About this exercise. Exactly the lines from the one with "-17,7 +17,7 @@" to the end of the data below should be set down, and no others.
--------------------------------
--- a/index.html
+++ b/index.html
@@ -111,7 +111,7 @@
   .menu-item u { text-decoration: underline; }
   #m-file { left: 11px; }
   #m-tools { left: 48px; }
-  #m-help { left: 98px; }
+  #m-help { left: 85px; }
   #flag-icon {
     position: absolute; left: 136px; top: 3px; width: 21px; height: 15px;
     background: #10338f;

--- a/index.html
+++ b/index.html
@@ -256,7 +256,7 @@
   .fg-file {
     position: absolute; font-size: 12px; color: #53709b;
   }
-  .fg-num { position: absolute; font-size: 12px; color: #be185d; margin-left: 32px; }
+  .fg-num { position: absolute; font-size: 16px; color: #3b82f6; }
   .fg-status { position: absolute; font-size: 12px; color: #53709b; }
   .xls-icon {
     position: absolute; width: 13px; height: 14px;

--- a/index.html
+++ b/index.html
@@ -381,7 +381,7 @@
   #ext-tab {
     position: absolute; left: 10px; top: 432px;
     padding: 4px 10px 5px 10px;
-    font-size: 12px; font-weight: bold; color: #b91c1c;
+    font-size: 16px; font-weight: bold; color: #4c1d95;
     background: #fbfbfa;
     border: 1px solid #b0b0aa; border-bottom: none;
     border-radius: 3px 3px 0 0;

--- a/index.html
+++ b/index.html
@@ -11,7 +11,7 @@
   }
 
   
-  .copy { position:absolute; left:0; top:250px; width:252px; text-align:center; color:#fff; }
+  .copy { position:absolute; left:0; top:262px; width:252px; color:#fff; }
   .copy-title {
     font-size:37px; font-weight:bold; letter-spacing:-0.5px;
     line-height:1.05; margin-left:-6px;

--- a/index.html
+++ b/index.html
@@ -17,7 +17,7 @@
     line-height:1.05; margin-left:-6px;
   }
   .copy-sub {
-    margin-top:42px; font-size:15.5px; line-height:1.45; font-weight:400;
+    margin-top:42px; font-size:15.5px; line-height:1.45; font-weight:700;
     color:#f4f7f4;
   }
--------------------------------
Written answer.
@@ -17,7 +17,7 @@
     line-height:1.05; margin-left:-6px;
   }
   .copy-sub {
-    margin-top:42px; font-size:15.5px; line-height:1.45; font-weight:400;
+    margin-top:42px; font-size:15.5px; line-height:1.45; font-weight:700;
     color:#f4f7f4;
   }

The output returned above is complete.